**Brief:** Repeat the entries below exactly, pictures excluded.

**Stored data:**
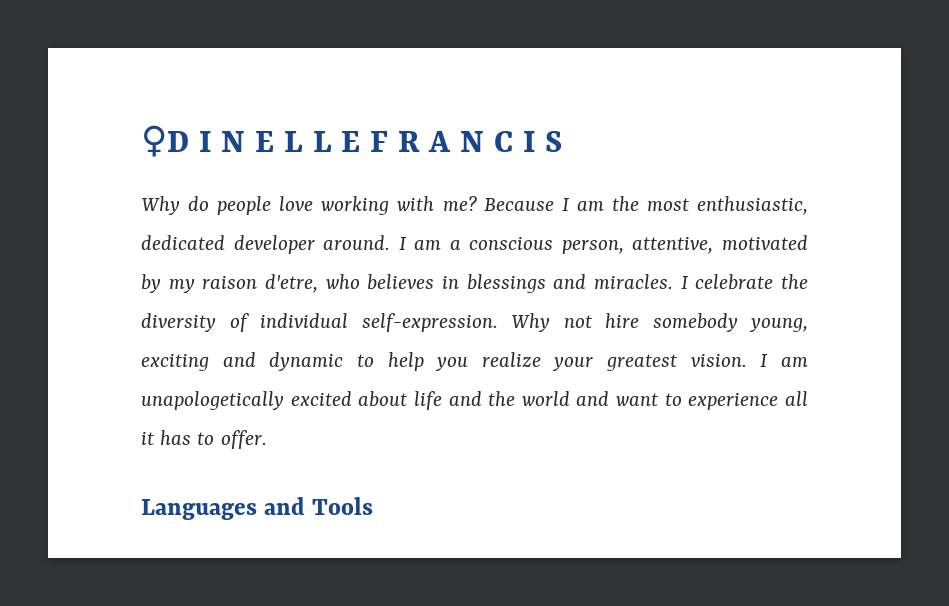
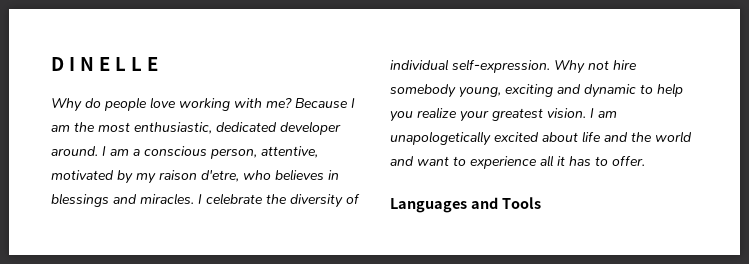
- ♀D I N E L L E F R A N C I S
+ D I N E L L E

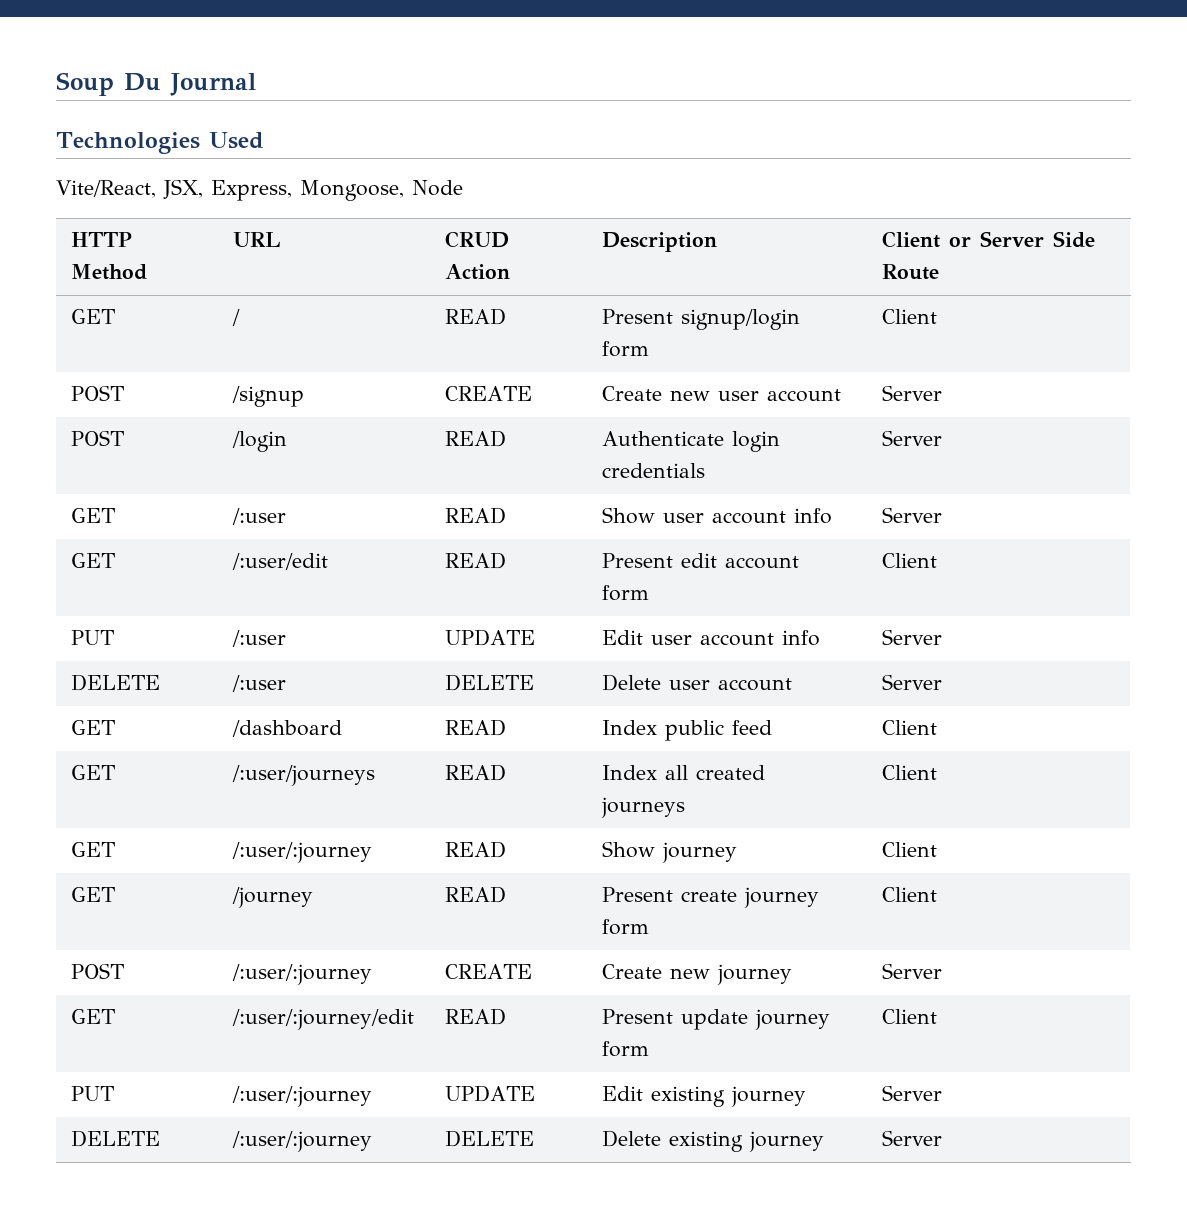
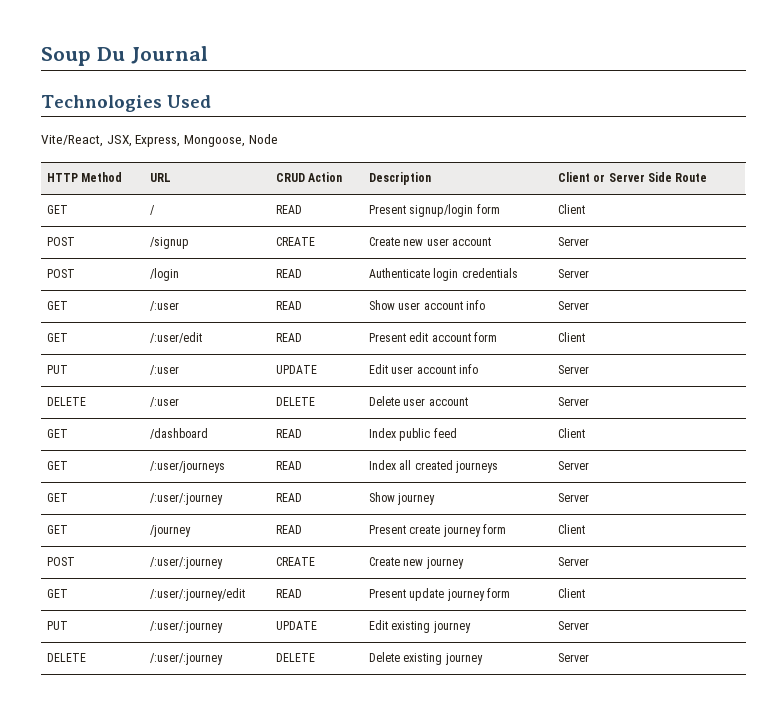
- GET | /:user/journeys | READ | Index all created journeys | Client
+ GET | /:user/journeys | READ | Index all created journeys | Server
- GET | /:user/:journey | READ | Show journey | Client
+ GET | /:user/:journey | READ | Show journey | Server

**Solution:**
- ♀D I N E L L E F R A N C I S
+ D I N E L L E

- GET | /:user/journeys | READ | Index all created journeys | Client
+ GET | /:user/journeys | READ | Index all created journeys | Server
- GET | /:user/:journey | READ | Show journey | Client
+ GET | /:user/:journey | READ | Show journey | Server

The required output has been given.